Prime Minister Boris Johnson announced a change to rules on sick pay earlier this week - and Mr Sunak said the government stood ready to go further.
"I'm working hard with the team to make sure that we have the interventions required to help anyone through a difficult period," the chancellor told Sophy Ridge on Sunday.
"First and foremost, supporting public services but also helping vulnerable people and also businesses to get through anything that might be coming our way... we stand ready to give the NHS whatever it needs."
Mr Sunak also said that he would set out measures in Wednesday's budget to support businesses that may face "cash flow" problems due to the coronavirus.
"I take my responsibilities seriously to make sure we do what we need to do to ease the burden on business over that temporary period of time, to make sure that they have access to the cash flow that they need to bridge through a difficult period, so that they can emerge on the other side strong and ready to get back to normal," he said.
"There are policy levers we can take to ease the short-term burden on businesses' cash flow and these are businesses that we think are viable, sustainable, that have a bright future but have a temporary period of disruption, and that's where our interventions should be focused."
The government has also said that millions of volunteers could be given four weeks off work to help take the strain off the NHS in the event the outbreak becomes a pandemic.
Mr Sunak's interview was his first television sit-down since he became chancellor in the PM's reshuffle last month, having previously been chief secretary to the Treasury.

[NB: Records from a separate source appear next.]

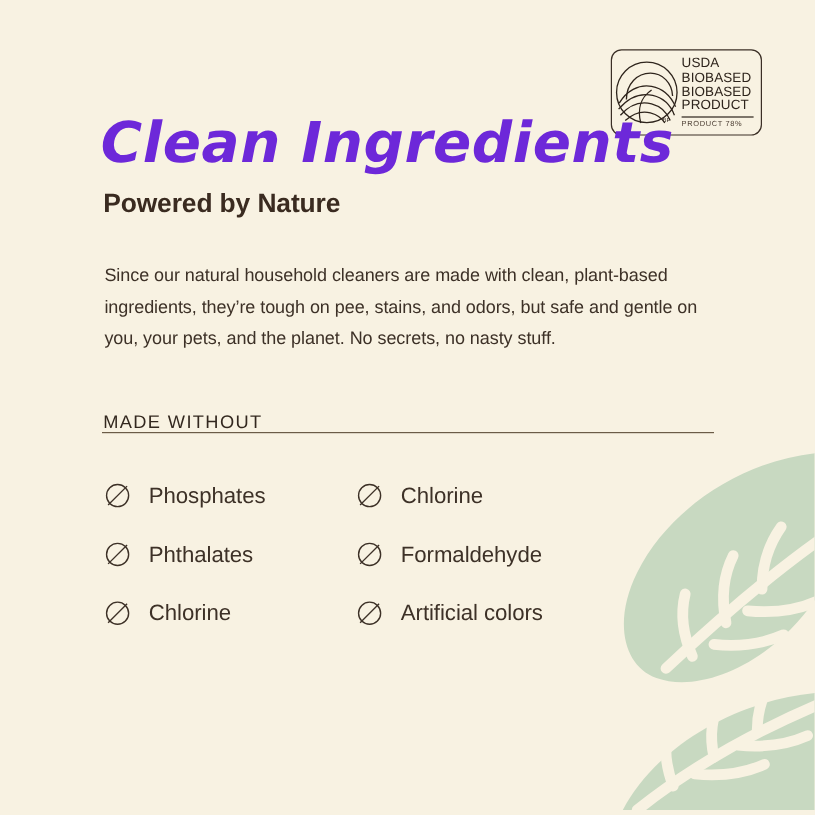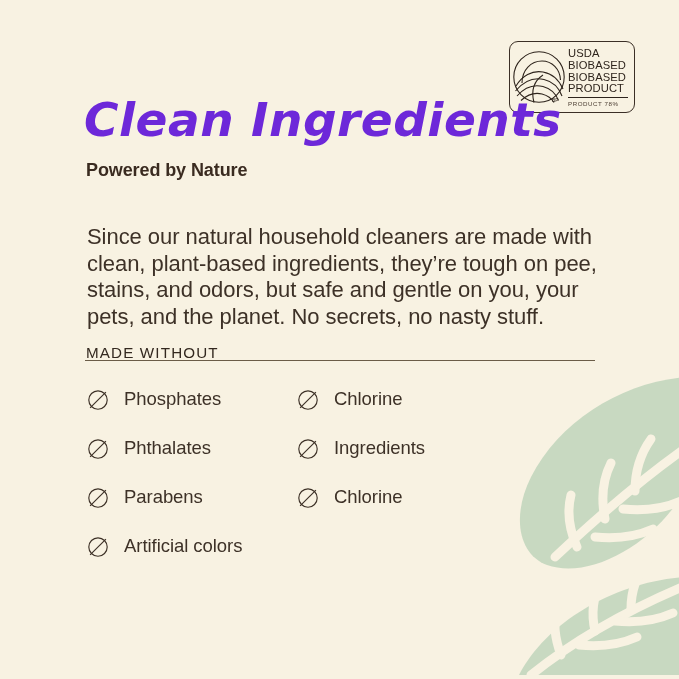--- a/index.html
+++ b/index.html
@@ -93,35 +93,35 @@
     font-weight: 700;
     font-style: italic;
     letter-spacing: 0.5px;
     color: #6d28d9;
     white-space: nowrap;
   }
   .subtitle {
     position: absolute;
     left: 86px;
     top: 156px;
-    font-size: 18px;
+    font-size: 22px;
     line-height: 28px;
     font-weight: 700;
     letter-spacing: -0.1px;
     color: #3a2b20;
     white-space: nowrap;
   }
 
   
   .body-copy {
     position: absolute;
     left: 87px;
     top: 202px;
     width: 510px;
-    font-size: 22px;
+    font-size: 15px;
     line-height: 26.5px;
     letter-spacing: -0.05px;
     color: #3d3127;
   }
 
   
   .section-label {
     position: absolute;
     left: 86px;
     top: 344px;
@@ -146,20 +146,21 @@
     left: 86px;
     top: 388px;
     width: 510px;
     display: grid;
     grid-template-columns: 210px 1fr;
     grid-auto-rows: 49px;
     column-gap: 0px;
   }
   .item {
     display: flex;
+    align-items: center;
     gap: 14px;
   }
   .no-icon {
     flex: 0 0 auto;
     width: 24px;
     height: 24px;
     display: block;
   }
   .item-label {
     font-size: 18.5px;
@@ -252,28 +253,21 @@
         <circle cx="12" cy="12" r="9.2" fill="none" stroke="#3d3127" stroke-width="1.15"></circle>
         <line x1="4.1" y1="19.9" x2="19.9" y2="4.1" stroke="#3d3127" stroke-width="1.15"></line>
       </svg>
       <span class="item-label">Phthalates</span>
     </div>
     <div class="item">
       <svg class="no-icon" viewBox="0 0 24 24" xmlns="http://www.w3.org/2000/svg" aria-hidden="true">
         <circle cx="12" cy="12" r="9.2" fill="none" stroke="#3d3127" stroke-width="1.15"></circle>
         <line x1="4.1" y1="19.9" x2="19.9" y2="4.1" stroke="#3d3127" stroke-width="1.15"></line>
       </svg>
-      <span class="item-label">Ingredients</span>
-    </div>
-    <div class="item">
-      <svg class="no-icon" viewBox="0 0 24 24" xmlns="http://www.w3.org/2000/svg" aria-hidden="true">
-        <circle cx="12" cy="12" r="9.2" fill="none" stroke="#3d3127" stroke-width="1.15"></circle>
-        <line x1="4.1" y1="19.9" x2="19.9" y2="4.1" stroke="#3d3127" stroke-width="1.15"></line>
-      </svg>
-      <span class="item-label">Parabens</span>
+      <span class="item-label">Formaldehyde</span>
     </div>
     <div class="item">
       <svg class="no-icon" viewBox="0 0 24 24" xmlns="http://www.w3.org/2000/svg" aria-hidden="true">
         <circle cx="12" cy="12" r="9.2" fill="none" stroke="#3d3127" stroke-width="1.15"></circle>
         <line x1="4.1" y1="19.9" x2="19.9" y2="4.1" stroke="#3d3127" stroke-width="1.15"></line>
       </svg>
       <span class="item-label">Chlorine</span>
     </div>
     <div class="item">
       <svg class="no-icon" viewBox="0 0 24 24" xmlns="http://www.w3.org/2000/svg" aria-hidden="true">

The 39-year-old's surprise promotion came after predecessor Sajid Javid walked out of Number 11.
Mr Javid's shock resignation came after Mr Johnson demanded he sack his advisers.
The former chancellor said this was something that "no self-respecting" minister could have accepted.
Asked about his predecessor's remarks, Mr Sunak said: "He was in a different spot, he had an existing set of advisers.
"I come to it fresh, so for me to be able to build my own team, which is what I'm doing, but have that team work closely with the prime minister's team, is absolutely a good thing."
He described Mr Javid as a "good friend and mentor" and said his old boss had been in touch in recent weeks to give him advice.
Mr Sunak refused to say whether he would stick to the fiscal rules contained in the recent Conservative manifesto, but said he believes "strongly in the importance of sound and responsible management of public finances".
Similarly, he declined to comment on speculation he could raise fuel duty, which has been frozen since 2010.
"I'm not going to be able to go through every measure with you before the budget," Mr Sunak said.